### Study material
▼
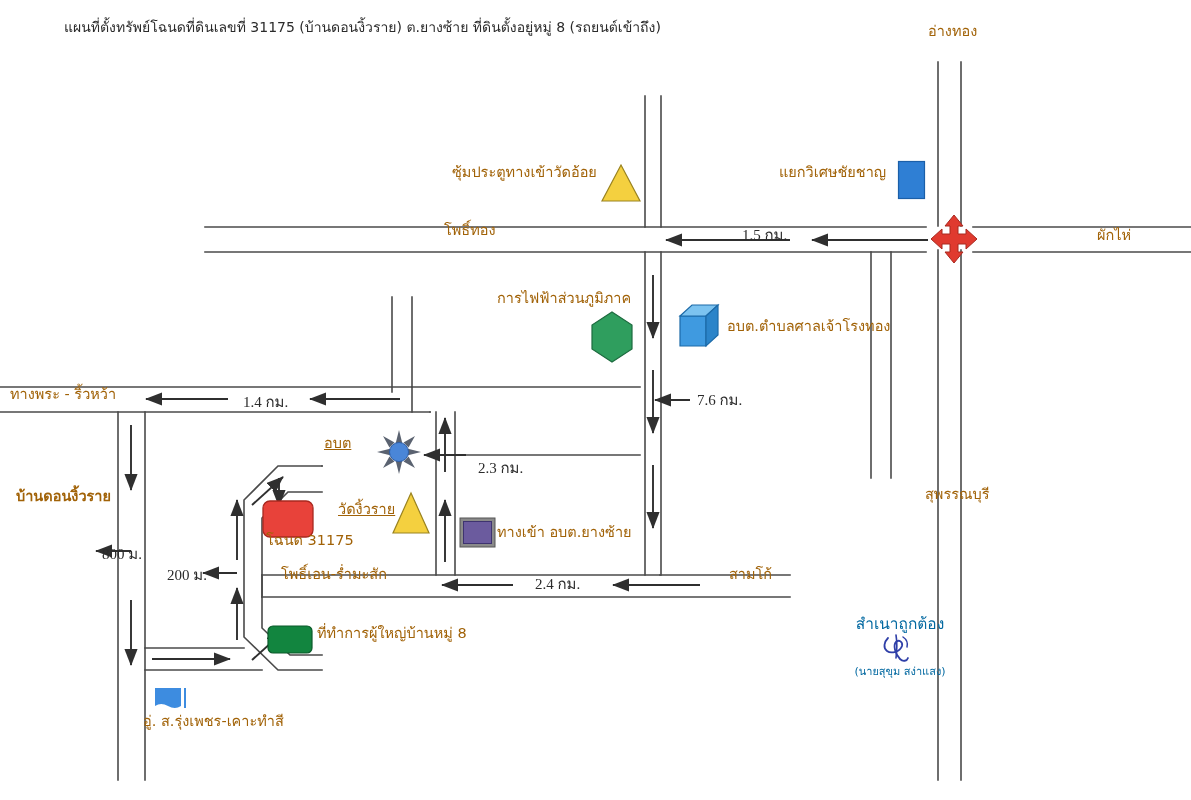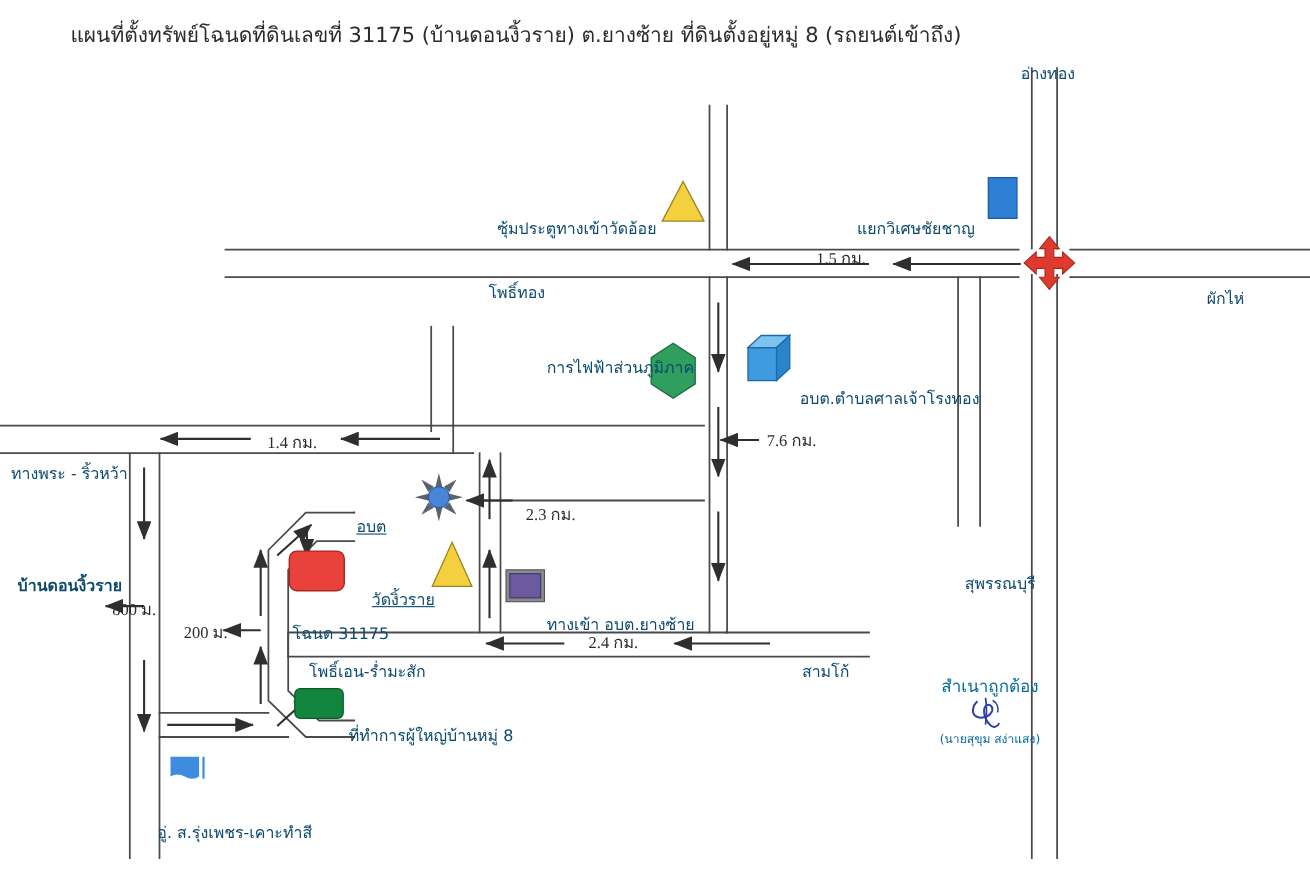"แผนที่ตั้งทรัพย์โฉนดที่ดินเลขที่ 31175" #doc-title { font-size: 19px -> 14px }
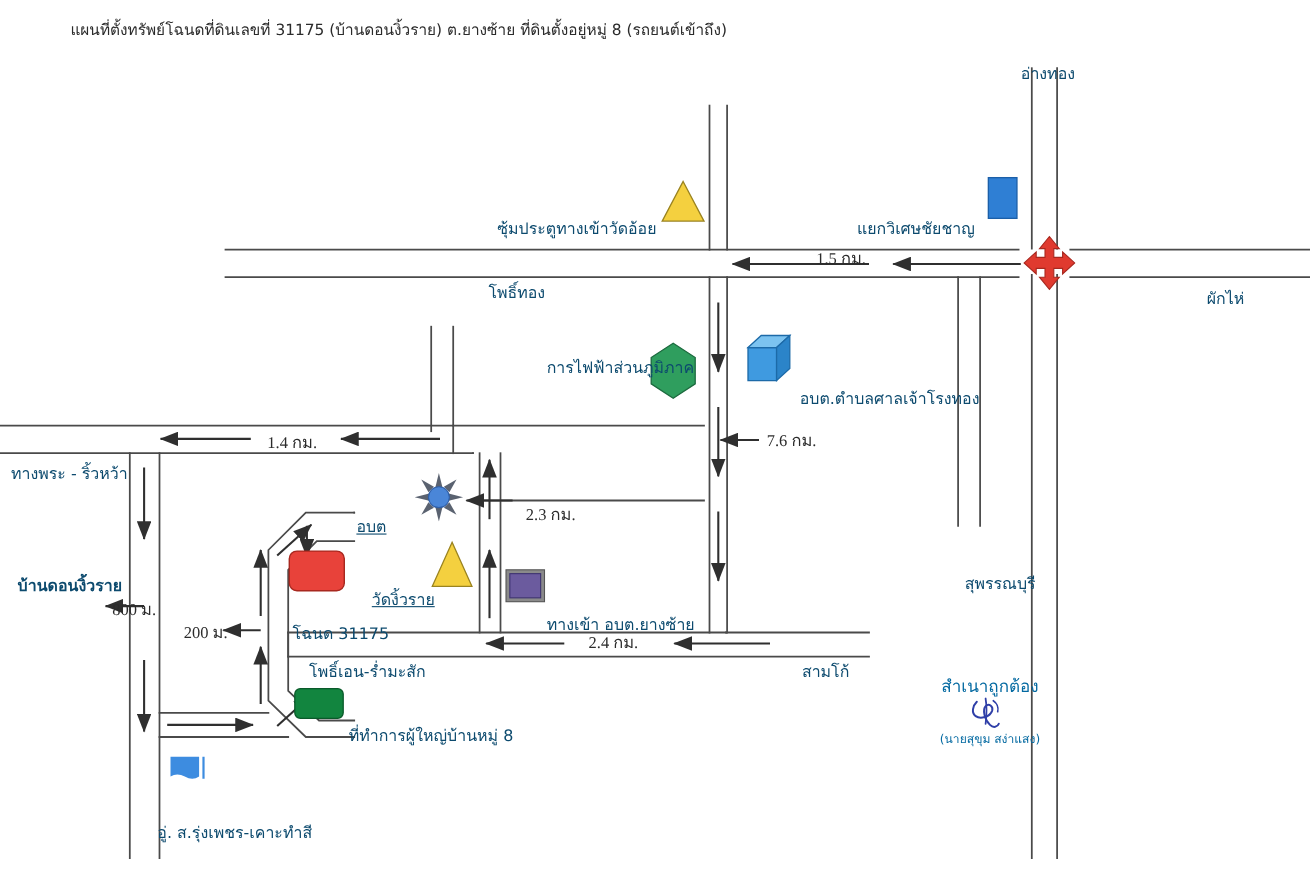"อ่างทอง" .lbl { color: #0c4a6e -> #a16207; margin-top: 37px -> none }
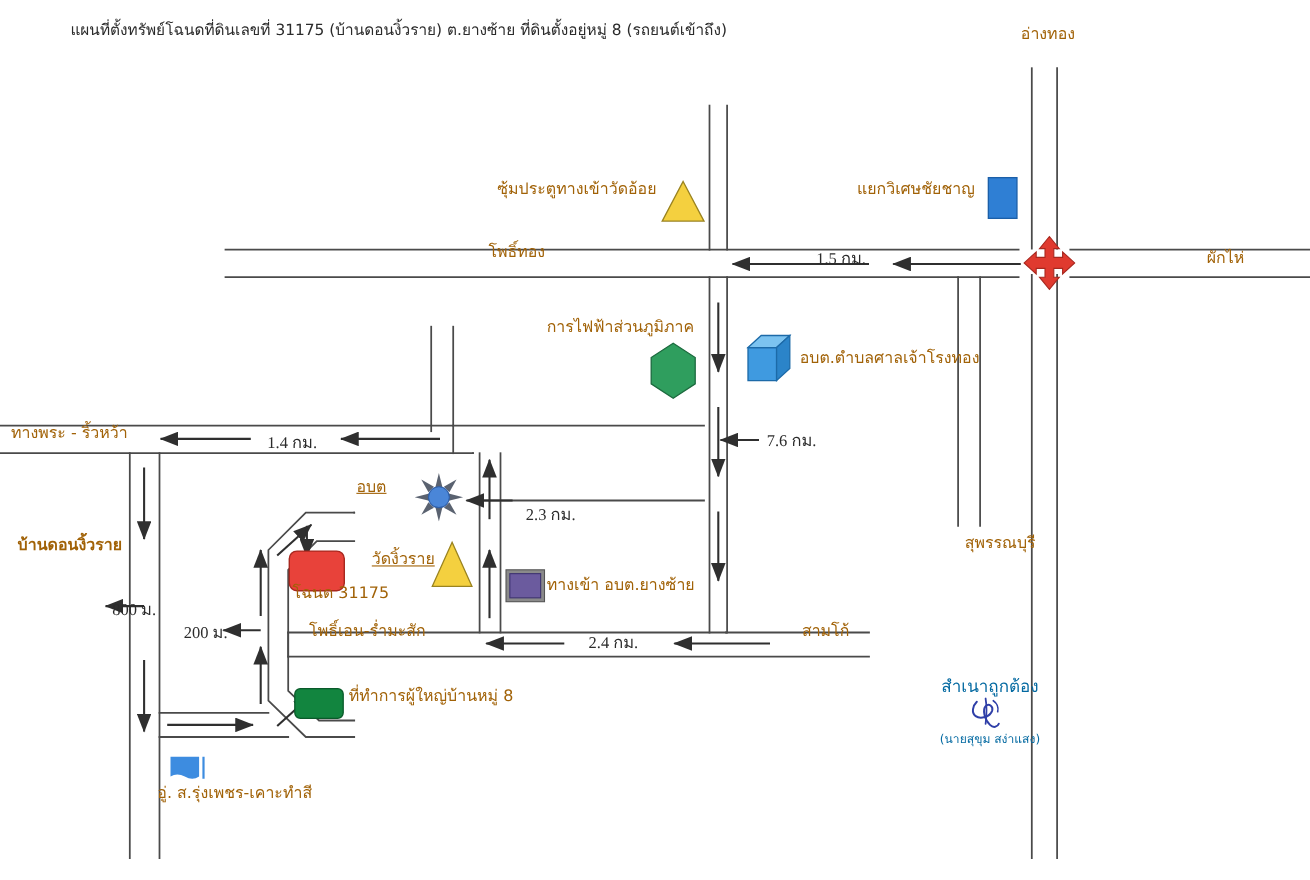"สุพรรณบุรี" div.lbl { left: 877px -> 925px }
▲
▼
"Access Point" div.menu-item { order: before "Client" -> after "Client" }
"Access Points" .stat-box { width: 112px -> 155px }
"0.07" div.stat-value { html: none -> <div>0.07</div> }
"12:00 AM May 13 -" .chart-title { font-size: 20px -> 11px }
▲
▼
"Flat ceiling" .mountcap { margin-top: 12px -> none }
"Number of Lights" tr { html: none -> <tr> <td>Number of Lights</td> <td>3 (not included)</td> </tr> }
▲
### Task
If a line in the listing includes the word "stat", it counts; report the number of such lines and nothing else.

### Exercise solution
2